• _Given data_
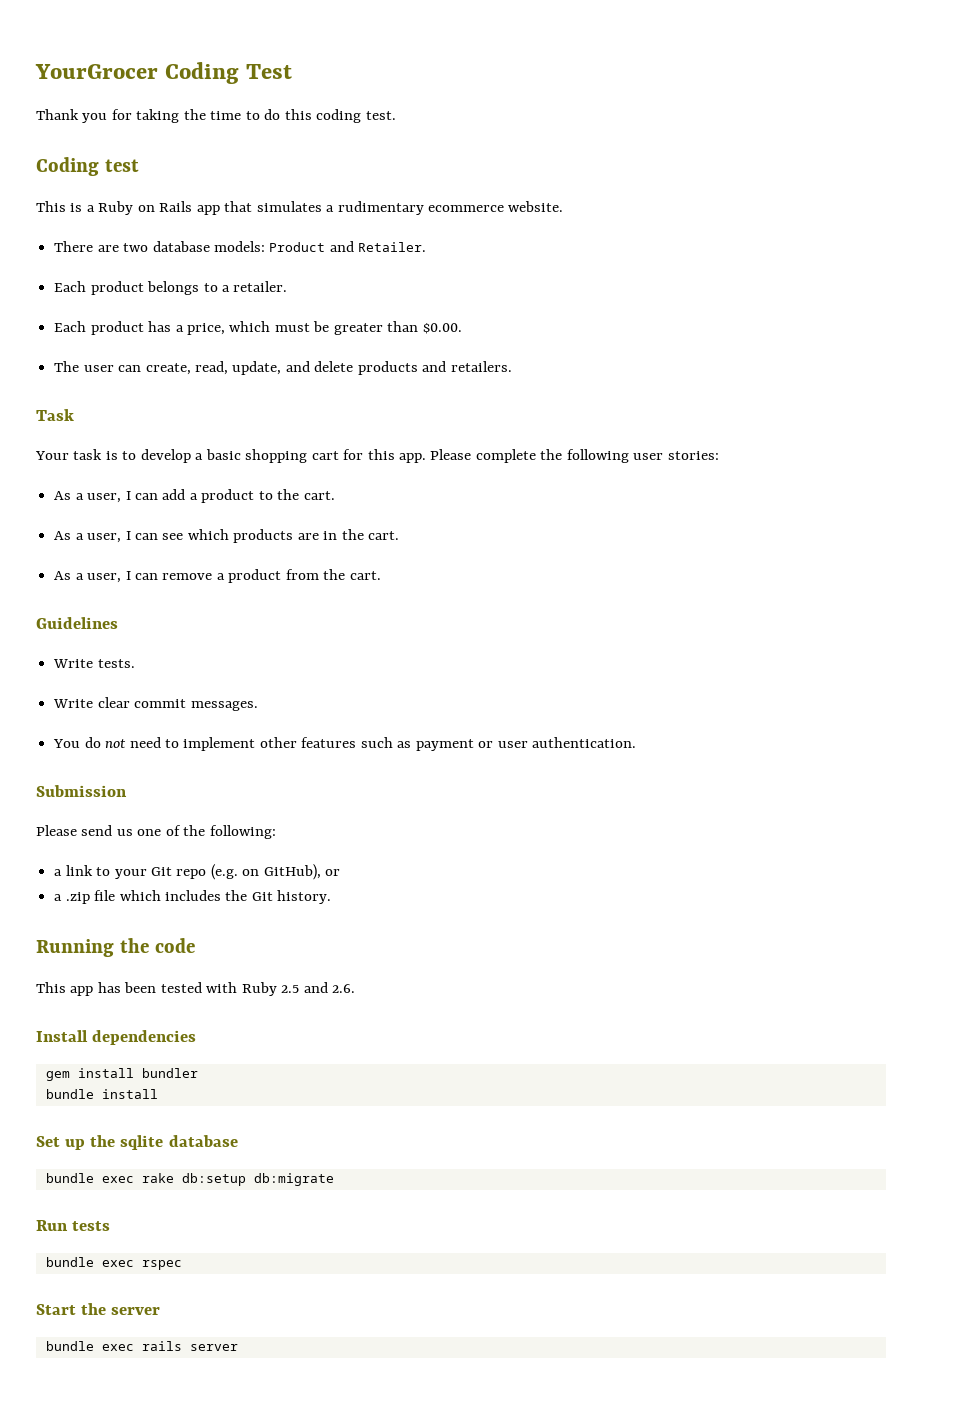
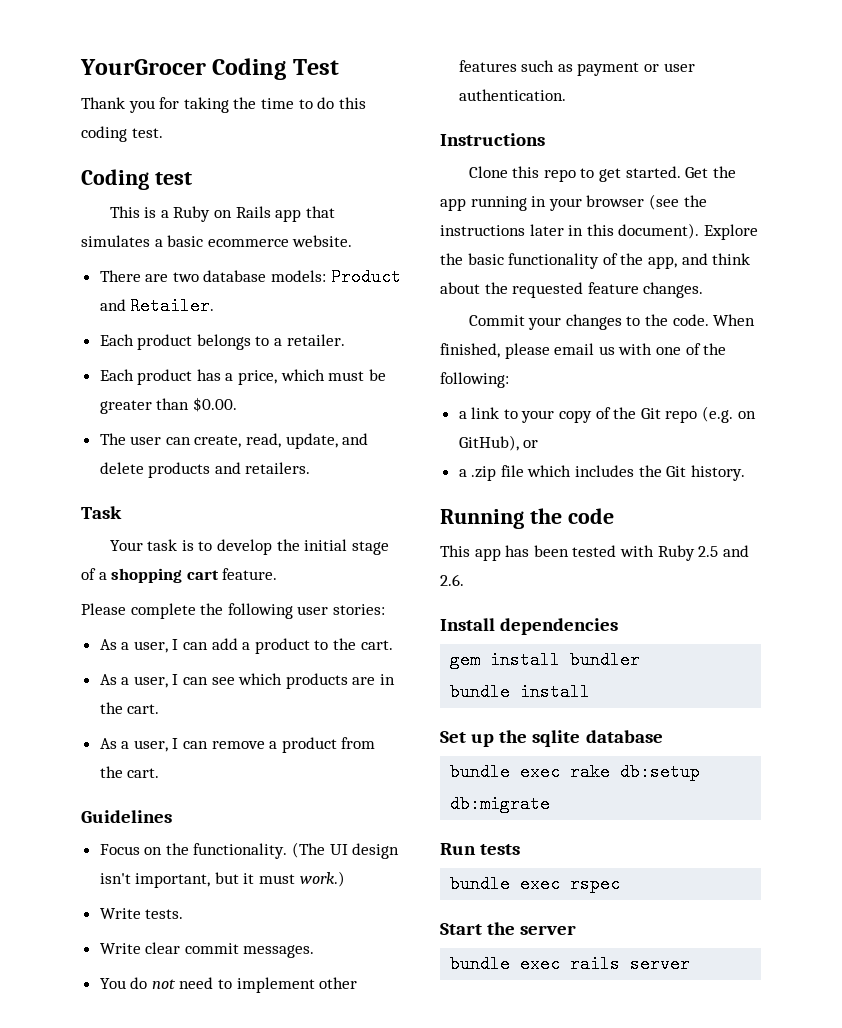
- This is a Ruby on Rails app that simulates a rudimentary ecommerce website.
+ This is a Ruby on Rails app that simulates a basic ecommerce website.
- Your task is to develop a basic shopping cart for this app. Please complete the following user stories:
+ Your task is to develop the initial stage of a shopping cart feature.
+ Please complete the following user stories:
+ Focus on the functionality. (The UI design isn't important, but it must work.)
- Submission
- Please send us one of the following:
+ Instructions
+ Clone this repo to get started. Get the app running in your browser (see the instructions later in this document). Explore the basic functionality of the app, and think about the requested feature changes.
+ Commit your changes to the code. When finished, please email us with one of the following:
- a link to your Git repo (e.g. on GitHub), or
+ a link to your copy of the Git repo (e.g. on GitHub), or

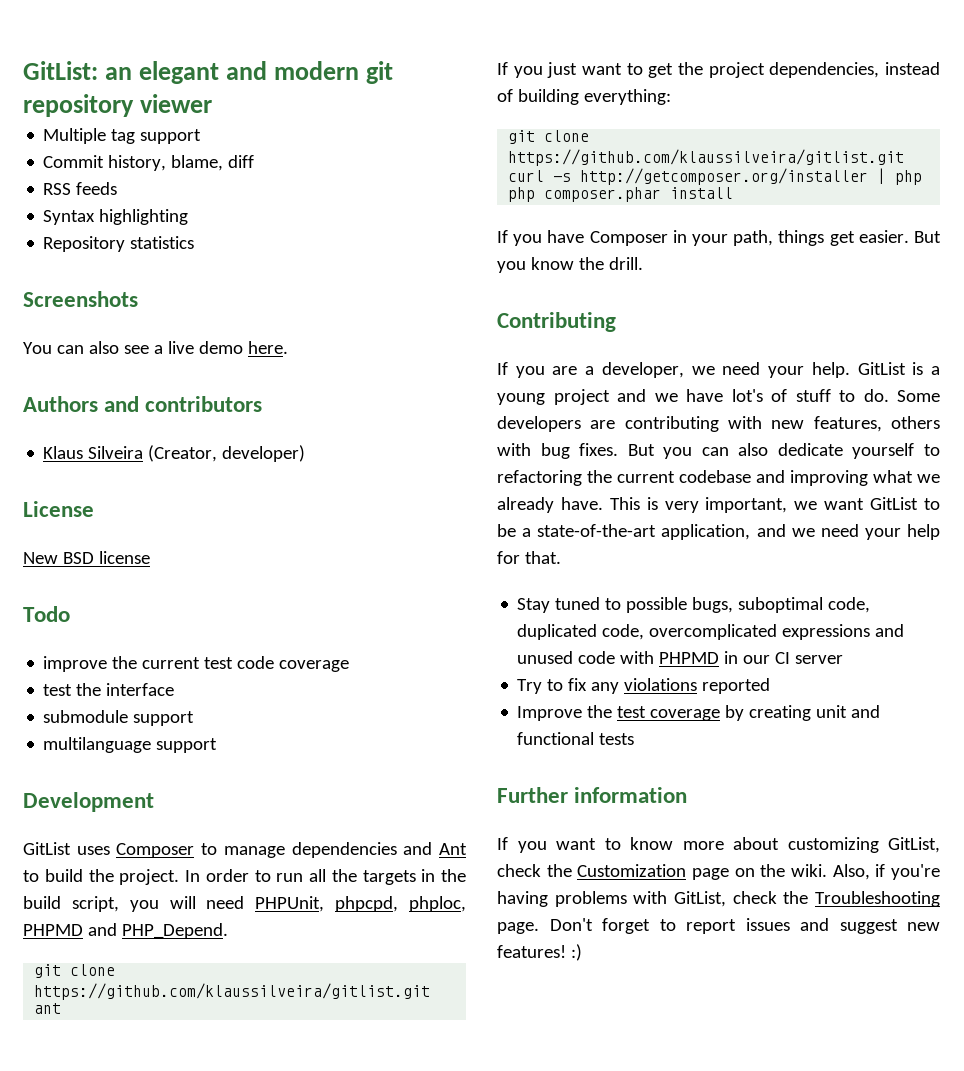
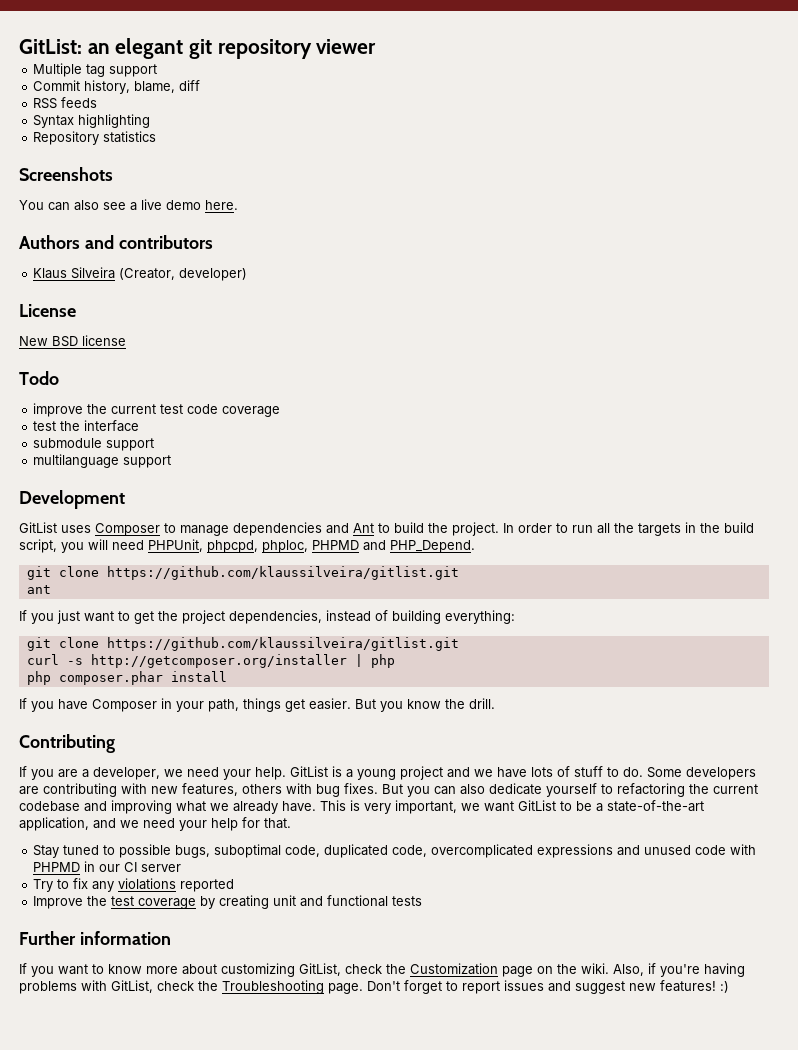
- GitList: an elegant and modern git repository viewer
+ GitList: an elegant git repository viewer
- GitList is a young project and we have lot's of stuff to do.
+ GitList is a young project and we have lots of stuff to do.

• _Instructions to follow_
The records above are to be transcribed exactly, with every picture left out.

• _Solution to the problem_
- This is a Ruby on Rails app that simulates a rudimentary ecommerce website.
+ This is a Ruby on Rails app that simulates a basic ecommerce website.
- Your task is to develop a basic shopping cart for this app. Please complete the following user stories:
+ Your task is to develop the initial stage of a shopping cart feature.
+ Please complete the following user stories:
+ Focus on the functionality. (The UI design isn't important, but it must work.)
- Submission
- Please send us one of the following:
+ Instructions
+ Clone this repo to get started. Get the app running in your browser (see the instructions later in this document). Explore the basic functionality of the app, and think about the requested feature changes.
+ Commit your changes to the code. When finished, please email us with one of the following:
- a link to your Git repo (e.g. on GitHub), or
+ a link to your copy of the Git repo (e.g. on GitHub), or

- GitList: an elegant and modern git repository viewer
+ GitList: an elegant git repository viewer
- GitList is a young project and we have lot's of stuff to do.
+ GitList is a young project and we have lots of stuff to do.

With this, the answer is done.